The question about training CLAP RVQ

zhvng / open-musiclm

Implementation of MusicLM, a text to music model published by Google Research, with a few modifications.

https://arxiv.org/abs/2301.11325

MIT License

522 stars 59 forks source link

The question about training CLAP RVQ #27

Open yangdongchao opened 1 year ago

yangdongchao commented 1 year ago

It seems that in the ClapRVQTrainer code, you donot use any gradient backward? How to understood this?

zhvng commented 1 year ago

Hey, thanks for your interest in this repo! The RVQ parameters are updated via ema. See this relevant thread

yangdongchao commented 1 year ago

Hey, thanks for your interest in this repo! The RVQ parameters are updated via ema. See this relevant thread

thanks for your reply. I want to ask how to judge the training is successful? When we can stop the training?

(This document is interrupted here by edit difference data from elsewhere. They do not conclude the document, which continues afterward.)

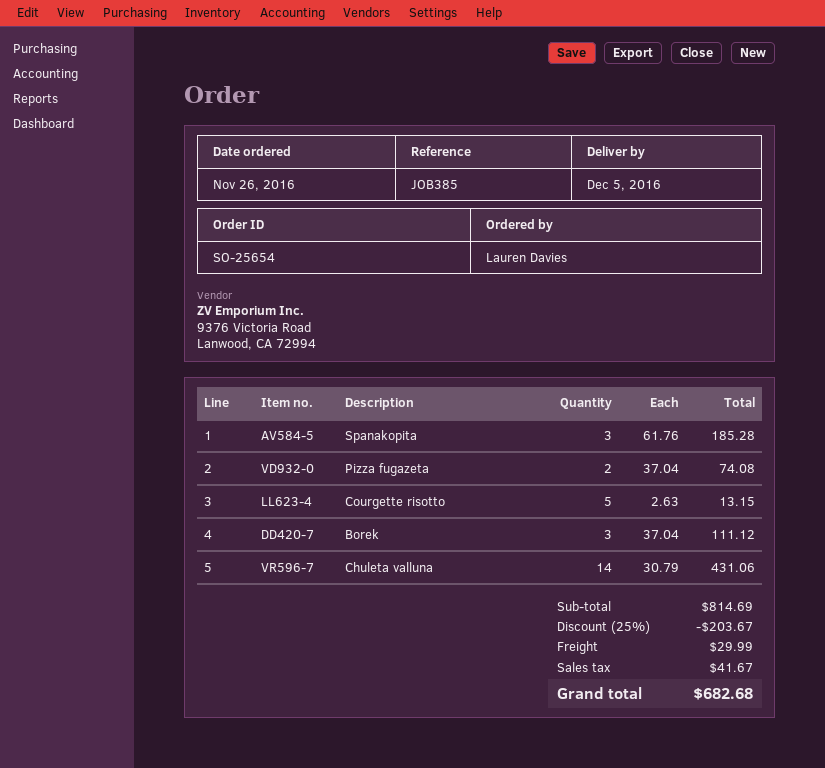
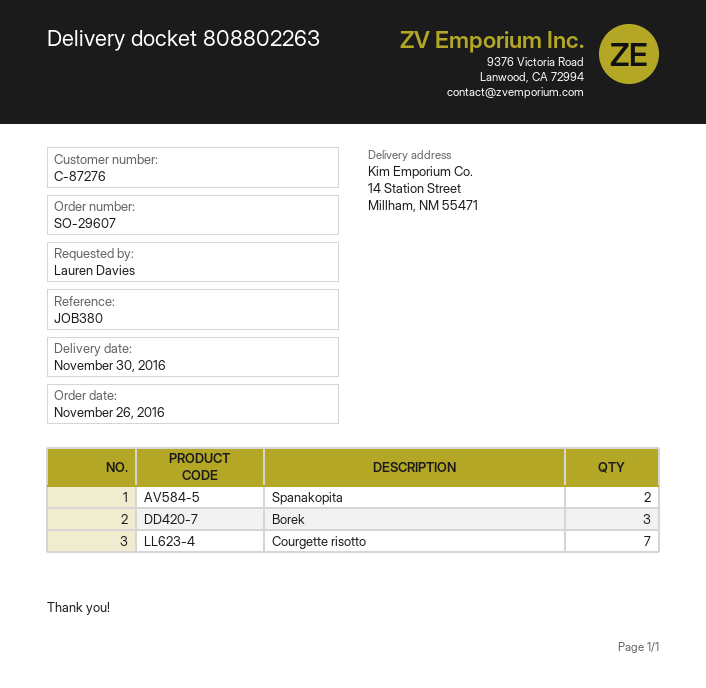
order number: SO-25654 -> SO-29607
delivery date: 2016-12-05 -> 2016-11-30
reference: JOB385 -> JOB380
Spanakopita: 3 -> 2
Pizza fugazeta: 2 -> none
Courgette risotto: 5 -> 7
Chuleta valluna: 14 -> none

zhvng commented 1 year ago

I stopped when the eval loss stopped going down. seems to work good enough.

yangdongchao commented 1 year ago

I stopped when the eval loss stopped going down. seems to work good enough.

Thanks for your relpy. Lastly ,I want to ask, whether you only use audio to extract embedding and use RVQ to quantize it in the training proces. The text is only used in the inference stage?